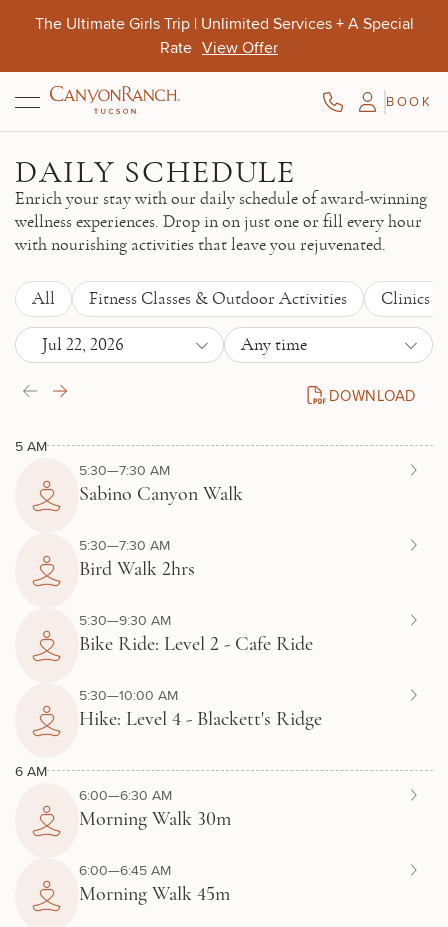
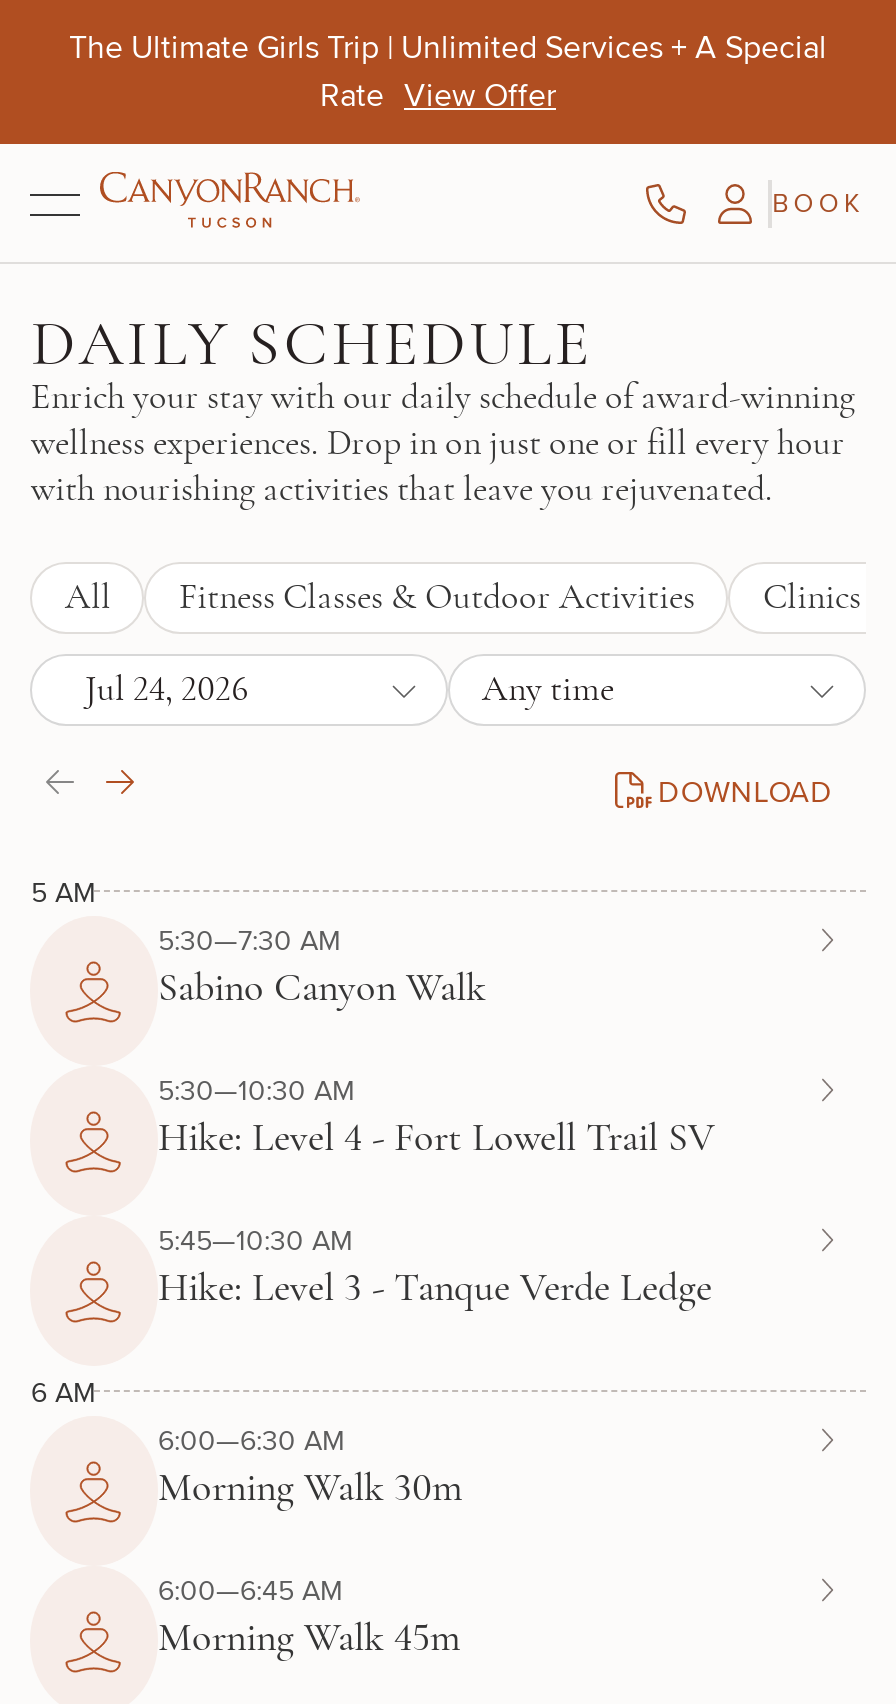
[42,336,124,354] Jul 22, 2026 -> [85,671,249,707] Jul 24, 2026
[79,535,322,731] 5:30—7:30 AM | Bird Walk 2hrs | 5:30—9:30 AM | Bike Ride: Level 2 - Cafe Ride | 5:30—10:00 AM | Hike: Level 4 - Blackett's Ridge -> [158,1070,714,1312] 5:30—10:30 AM | Hike: Level 4 - Fort Lowell Trail SV | 5:45—10:30 AM | Hike: Level 3 - Tanque Verde Ledge

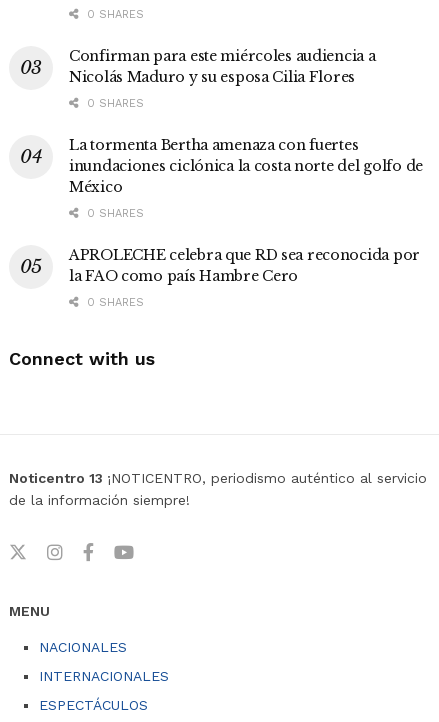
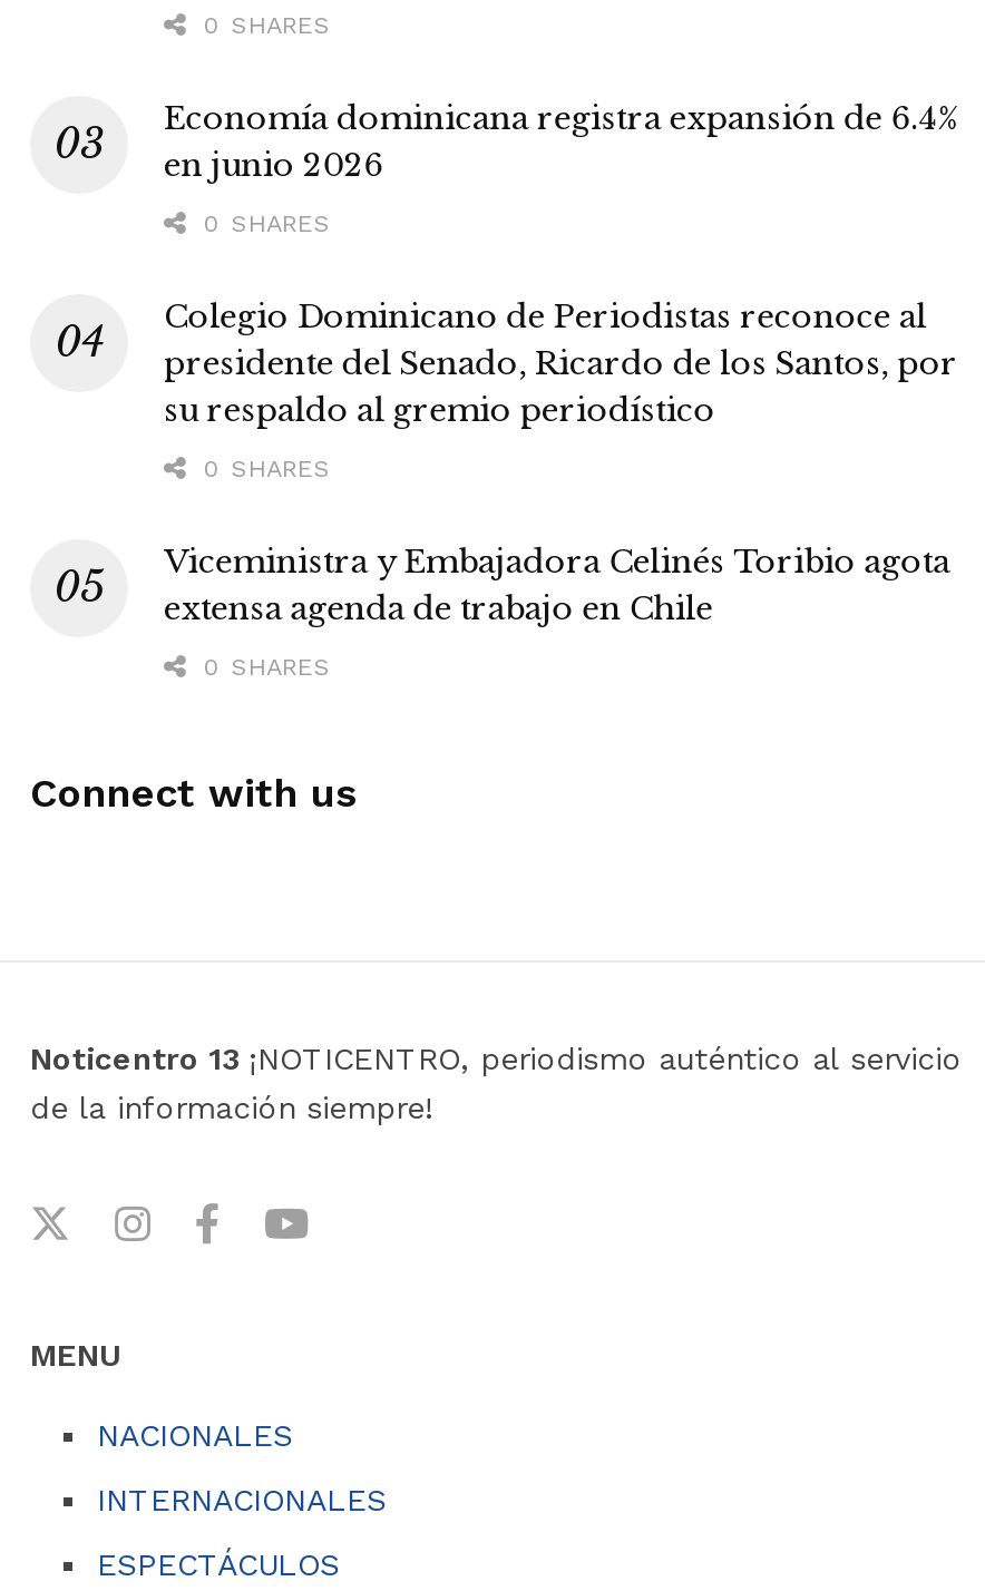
[69,47,376,86] Confirman para este miércoles audiencia a | Nicolás Maduro y su esposa Cilia Flores -> [164,97,960,184] Economía dominicana registra expansión de 6.4% | en junio 2026
[69,136,423,196] La tormenta Bertha amenaza con fuertes | inundaciones ciclónica la costa norte del golfo de | México -> [164,296,958,429] Colegio Dominicano de Periodistas reconoce al | presidente del Senado, Ricardo de los Santos, por | su respaldo al gremio periodístico
[69,246,420,285] APROLECHE celebra que RD sea reconocida por | la FAO como país Hambre Cero -> [164,541,950,628] Viceministra y Embajadora Celinés Toribio agota | extensa agenda de trabajo en Chile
##########
### Exercise
What is wanted is an exact copy of the lines above from the one containing "[79,535,322,731] 5:30—7:30 AM" through the one containing "[69,47,376,86] Confirman para", with no pictures in it.

### Output of the exercise
[79,535,322,731] 5:30—7:30 AM | Bird Walk 2hrs | 5:30—9:30 AM | Bike Ride: Level 2 - Cafe Ride | 5:30—10:00 AM | Hike: Level 4 - Blackett's Ridge -> [158,1070,714,1312] 5:30—10:30 AM | Hike: Level 4 - Fort Lowell Trail SV | 5:45—10:30 AM | Hike: Level 3 - Tanque Verde Ledge

[69,47,376,86] Confirman para este miércoles audiencia a | Nicolás Maduro y su esposa Cilia Flores -> [164,97,960,184] Economía dominicana registra expansión de 6.4% | en junio 2026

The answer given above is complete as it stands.